Man wins appeal against extradition to Hungary over deaths of children

Wed, Jun 20, 2012, 01:00

A MAN walked free from the Supreme Court yesterday after it refused a fresh attempt to extradite him over a fatal road incident in Hungary in which two children died.

Ciaran Tobin, who has been in custody since last November after surrendering bail, was hugged and kissed by his wife and supporters after the five-judge court upheld his appeal against extradition by a three/two majority.

Mr Tobin (48), a father-of-two, of Offington Drive, Sutton, Dublin, appealed a decision to extradite him over an incident in the city of Leanyfalu, near Budapest, on April 9th, 2000, when the car he was driving mounted a footpath and struck two children.

Marton Zoltai (5), who was standing on the pavement, and Petra Zoltai (2), who was in a pram, were killed.

Mr Tobin, an accountant working in Hungary at the time on secondment for Irish Life, and his wife and two Irish friends, who were also in the car at the time, attended a police station the next day and made statements.

He was later charged with negligent driving causing death and sentenced to three years’ imprisonment by a Hungarian court. This sentence was passed in his absence because, after co-operating with local police, his passport was returned and he came home after completing his work there. He had denied the charges.

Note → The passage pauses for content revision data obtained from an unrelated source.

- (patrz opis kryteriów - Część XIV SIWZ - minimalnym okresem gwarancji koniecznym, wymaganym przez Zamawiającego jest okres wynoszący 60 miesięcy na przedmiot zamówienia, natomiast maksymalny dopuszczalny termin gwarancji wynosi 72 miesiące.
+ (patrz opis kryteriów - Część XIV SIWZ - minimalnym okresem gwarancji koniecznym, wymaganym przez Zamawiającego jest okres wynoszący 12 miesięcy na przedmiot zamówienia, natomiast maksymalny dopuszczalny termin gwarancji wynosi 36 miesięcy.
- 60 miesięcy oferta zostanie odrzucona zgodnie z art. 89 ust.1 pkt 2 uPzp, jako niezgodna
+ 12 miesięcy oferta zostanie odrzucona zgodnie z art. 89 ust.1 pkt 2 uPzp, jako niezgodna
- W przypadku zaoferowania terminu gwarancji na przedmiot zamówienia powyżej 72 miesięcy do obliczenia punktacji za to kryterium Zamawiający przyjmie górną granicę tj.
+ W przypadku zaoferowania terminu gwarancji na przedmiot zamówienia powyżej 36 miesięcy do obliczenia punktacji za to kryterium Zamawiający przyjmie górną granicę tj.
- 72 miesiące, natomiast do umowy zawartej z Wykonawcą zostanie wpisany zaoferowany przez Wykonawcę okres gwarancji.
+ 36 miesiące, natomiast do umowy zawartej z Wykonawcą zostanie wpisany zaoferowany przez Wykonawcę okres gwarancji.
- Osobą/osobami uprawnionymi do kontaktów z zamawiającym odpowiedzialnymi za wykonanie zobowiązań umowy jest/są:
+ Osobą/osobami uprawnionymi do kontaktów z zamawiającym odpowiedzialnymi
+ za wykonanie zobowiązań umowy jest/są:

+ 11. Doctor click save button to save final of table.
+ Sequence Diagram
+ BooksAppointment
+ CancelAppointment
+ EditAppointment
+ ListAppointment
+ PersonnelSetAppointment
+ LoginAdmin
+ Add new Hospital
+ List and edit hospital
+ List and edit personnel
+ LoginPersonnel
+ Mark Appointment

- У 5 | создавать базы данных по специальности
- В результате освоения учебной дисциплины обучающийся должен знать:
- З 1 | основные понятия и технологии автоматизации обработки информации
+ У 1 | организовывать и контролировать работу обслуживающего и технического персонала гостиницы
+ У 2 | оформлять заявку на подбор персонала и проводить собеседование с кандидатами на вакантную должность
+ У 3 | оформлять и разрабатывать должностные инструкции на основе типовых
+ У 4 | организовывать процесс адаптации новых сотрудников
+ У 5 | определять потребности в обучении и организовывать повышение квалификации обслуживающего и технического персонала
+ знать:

Extradition proceedings brought against him in 2007 to have him serve the sentence were dismissed by the High and Supreme Courts. The courts found a requirement of the European Arrest Warrant Act 2003 was not met because he had not “fled” Hungary after the incident but rather left, returned and left again without impediment.

The Irish government later amended the Act to remove the “fled” requirement, and two months later the Hungarian authorities issued a new warrant for Mr Tobin, who lost a High Court challenge to that second attempt to extradite him.

The Supreme Court, by a three/two majority, allowed his appeal against that decision yesterday. Mr Justice Adrian Hardiman, Mr Justice Nial Fennelly and Mr Justice Donal O’Donnell comprised the majority, while the Chief Justice, Mrs Justice Susan Denham, and Mr Justice John Murray dissented.

In his judgment, Mr Justice Hardiman said the second extradition attempt was an abuse of process. A Hungarian national in similar circumstances could not have been extradited to Ireland because Hungary availed of an EU framework decision allowing its citizens to serve time at home for sentences imposed on them abroad, he said.

He also refused extradition on grounds of contradictory and inconsistent documents from the Hungarian authorities related to the length of sentence Mr Tobin would have to serve.

This case illustrated how a perfectly ordinary person, of good character, can in a moment, and without any intentional or malicious act on his part, become first a suspect, then a convict sentenced to three years in a foreign jail, the judge said. Mr Tobin was pursued for many years on “a number of inconsistent grounds”.

The combined effect of this “tragedy” and the impossibility of life as a fugitive for a respectable person led Mr Tobin to offer to serve the three-year sentence – the justice of which, and associated conviction, he had never accepted – providing he could serve it in Ireland, the judge said. This was rejected because there was no basis in Irish law for it.

Mr Justice Hardiman was very critical of the State’s conduct of the matter and said his concerns included the “grossly abnormal” period of time during which Mr Tobin was under threat of “forcible separation from his family”. This was discreditable to this State and to the Hungarian authorities.